None of the five players ventured much of a response. Maybe they weren't surprised that Harvard was awarded a 13-seed in the West Region and a matchup with 4-seed North Carolina on Thursday in Jacksonville, or maybe the surprise hadn't fully set in yet.
Either way, the Crimson will be dancing again for the fourth straight season. And you get the sense talking to them that they would have taken any seed, any matchup.
“We’re excited to keep going,” Amaker said. “I have some history going against North Carolina, so I have a great appreciation for how awesome they've been throughout the history of college basketball.”
Of course, as a former Duke player and assistant coach, Amaker has played the Tar Heels many, many times before. But he’s faced them only once as a head coach, back at Seton Hall in his first stop as a head coach.
Now he’ll have to get Harvard ready to play a North Carolina team that spent most of the season in the AP Top 25, finished 24-11 and made a run all the way to the ACC tournament final before losing to Notre Dame.
Meanwhile, the Crimson (22-7) have had an up-and-down season.

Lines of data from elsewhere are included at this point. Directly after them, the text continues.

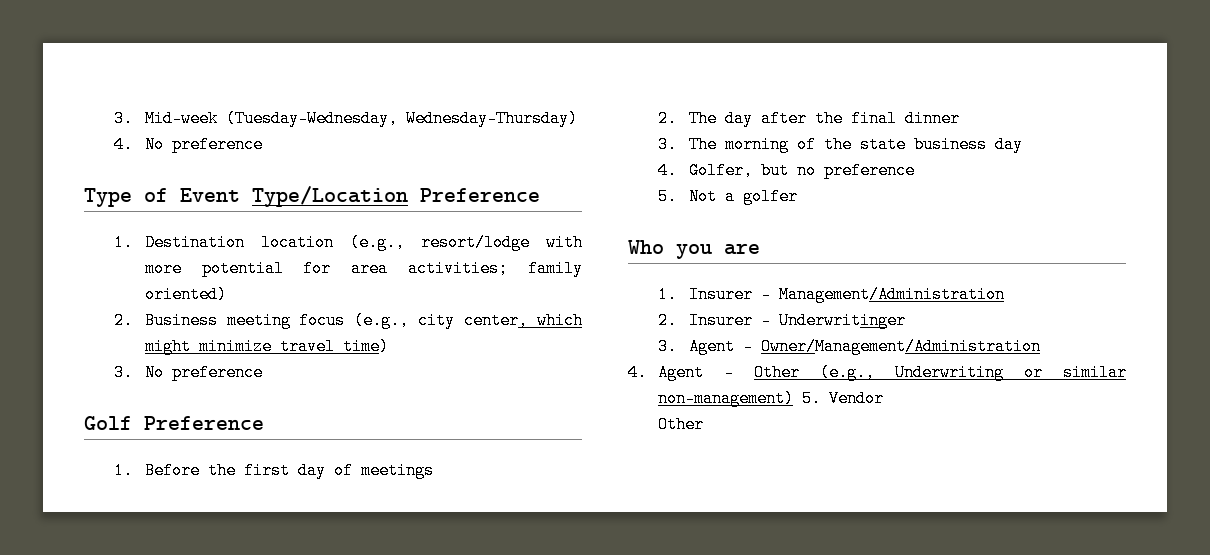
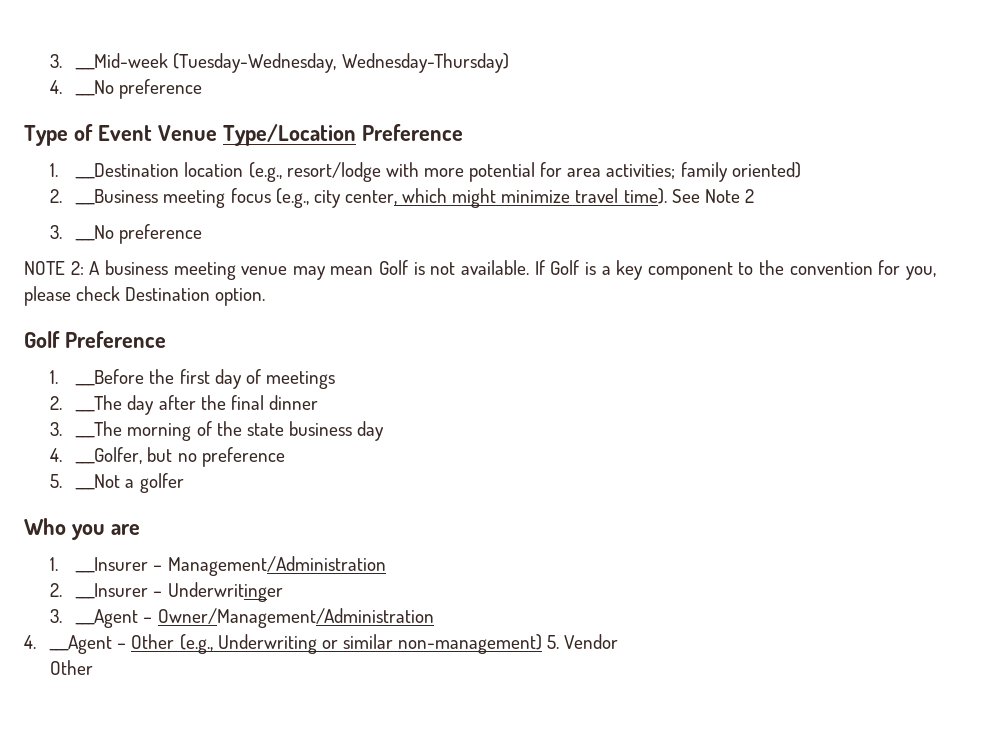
- 3. Mid-week (Tuesday-Wednesday, Wednesday-Thursday)
+ 3. ___Mid-week (Tuesday-Wednesday, Wednesday-Thursday)
- 4. No preference
+ 4. ___No preference
- Type of Event Type/Location Preference
+ Type of Event Venue Type/Location Preference
- 1. Destination location (e.g., resort/lodge with more potential for area activities; family oriented)
+ 1. ___Destination location (e.g., resort/lodge with more potential for area activities; family oriented)
- 2. Business meeting focus (e.g., city center, which might minimize travel time)
- 3. No preference
+ 2. ___Business meeting focus (e.g., city center, which might minimize travel time). See Note 2
+ 3. ___No preference
+ NOTE 2: A business meeting venue may mean Golf is not available. If Golf is a key component to the convention for you, please check Destination option.
- 1. Before the first day of meetings
+ 1. ___Before the first day of meetings
- 2. The day after the final dinner
+ 2. ___The day after the final dinner
- 3. The morning of the state business day
+ 3. ___The morning of the state business day
- 4. Golfer, but no preference
+ 4. ___Golfer, but no preference
- 5. Not a golfer
+ 5. ___Not a golfer
- 1. Insurer – Management/Administration
+ 1. ___Insurer – Management/Administration
- 2. Insurer – Underwritinger
+ 2. ___Insurer – Underwritinger
- 3. Agent – Owner/Management/Administration
+ 3. ___Agent – Owner/Management/Administration
- 4. Agent – Other (e.g., Underwriting or similar non-management) 5. Vendor
+ 4. ___Agent – Other (e.g., Underwriting or similar non-management) 5. Vendor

Ranked in the preseason AP Top 25, they promptly lost their second game. Leading the Ivy League race entering the last weekend of the season, they promptly lost at home to Yale and needed a win over Brown and a Dartmouth upset of Yale to even force a playoff.
“I think we've lacked consistency through the season,” senior co-captain Steve Moundou-Missi said. “[But] I think we did what we should've done.”
Including winning the taut playoff game with Yale, a victory that means Harvard’s seniors leave school as the first recruiting class to play in the Big Dance in every year in Cambridge. Wesley Saunders said the senior class felt a special sense of responsibility to make that happen, to continue what previous classes had started.
“This was the dream we all had when we came to Harvard, to have this level of success,” Saunders said. “And just to be able to see it all happen is great. We worked so hard for all of this.”
Now there’s new work to do. Moundou-Missi admitted Sunday night that he knows almost nothing about North Carolina, including who the Tar Heels’ starters are.
All he knows is that they’re big, strong on the boards and fast in transition.
The Crimson hope that their experience in the past three seasons, playing and beating teams like New Mexico and Cincinnati, will help Thursday.
“We learned from it definitely, and we’ll keep that in mind for the game against UNC,” Moundou-Missi said. “[We have to] give more effort, play smarter, not pick up silly fouls, because your time on the floor is precious.”
Time is quickly running out for Harvard’s senior class, and they know it.
“Luckily, the journey’s not over,” Moundou-Missi said. “One of our goals was to advance to the NCAA tournament, and that doesn't mean only mean qualify for the NCAA tournament. It also means progress into the tournament.”